## What you are asked to do
From the entries that follow, copy each line containing the word "based".

Before-and-after change data
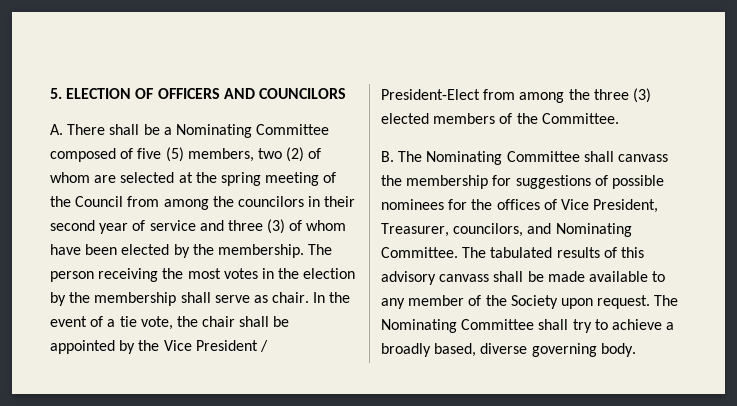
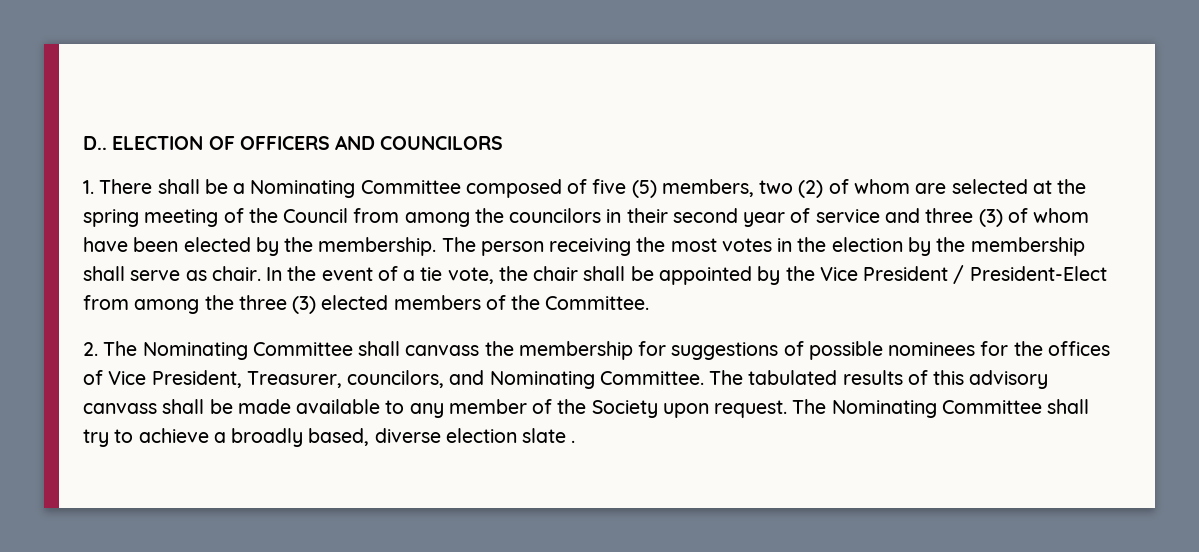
- 5. ELECTION OF OFFICERS AND COUNCILORS
+ D.. ELECTION OF OFFICERS AND COUNCILORS
- A. There shall be a Nominating Committee composed of five (5) members, two (2) of whom are selected at the spring meeting of the Council from among the councilors in their second year of service and three (3) of whom have been elected by the membership.
+ 1. There shall be a Nominating Committee composed of five (5) members, two (2) of whom are selected at the spring meeting of the Council from among the councilors in their second year of service and three (3) of whom have been elected by the membership.
- B. The Nominating Committee shall canvass the membership for suggestions of possible nominees for the offices of Vice President, Treasurer, councilors, and Nominating Committee.
+ 2. The Nominating Committee shall canvass the membership for suggestions of possible nominees for the offices of Vice President, Treasurer, councilors, and Nominating Committee.
- The Nominating Committee shall try to achieve a broadly based, diverse governing body.
+ The Nominating Committee shall try to achieve a broadly based, diverse election slate .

## Task answer
- The Nominating Committee shall try to achieve a broadly based, diverse governing body.
+ The Nominating Committee shall try to achieve a broadly based, diverse election slate .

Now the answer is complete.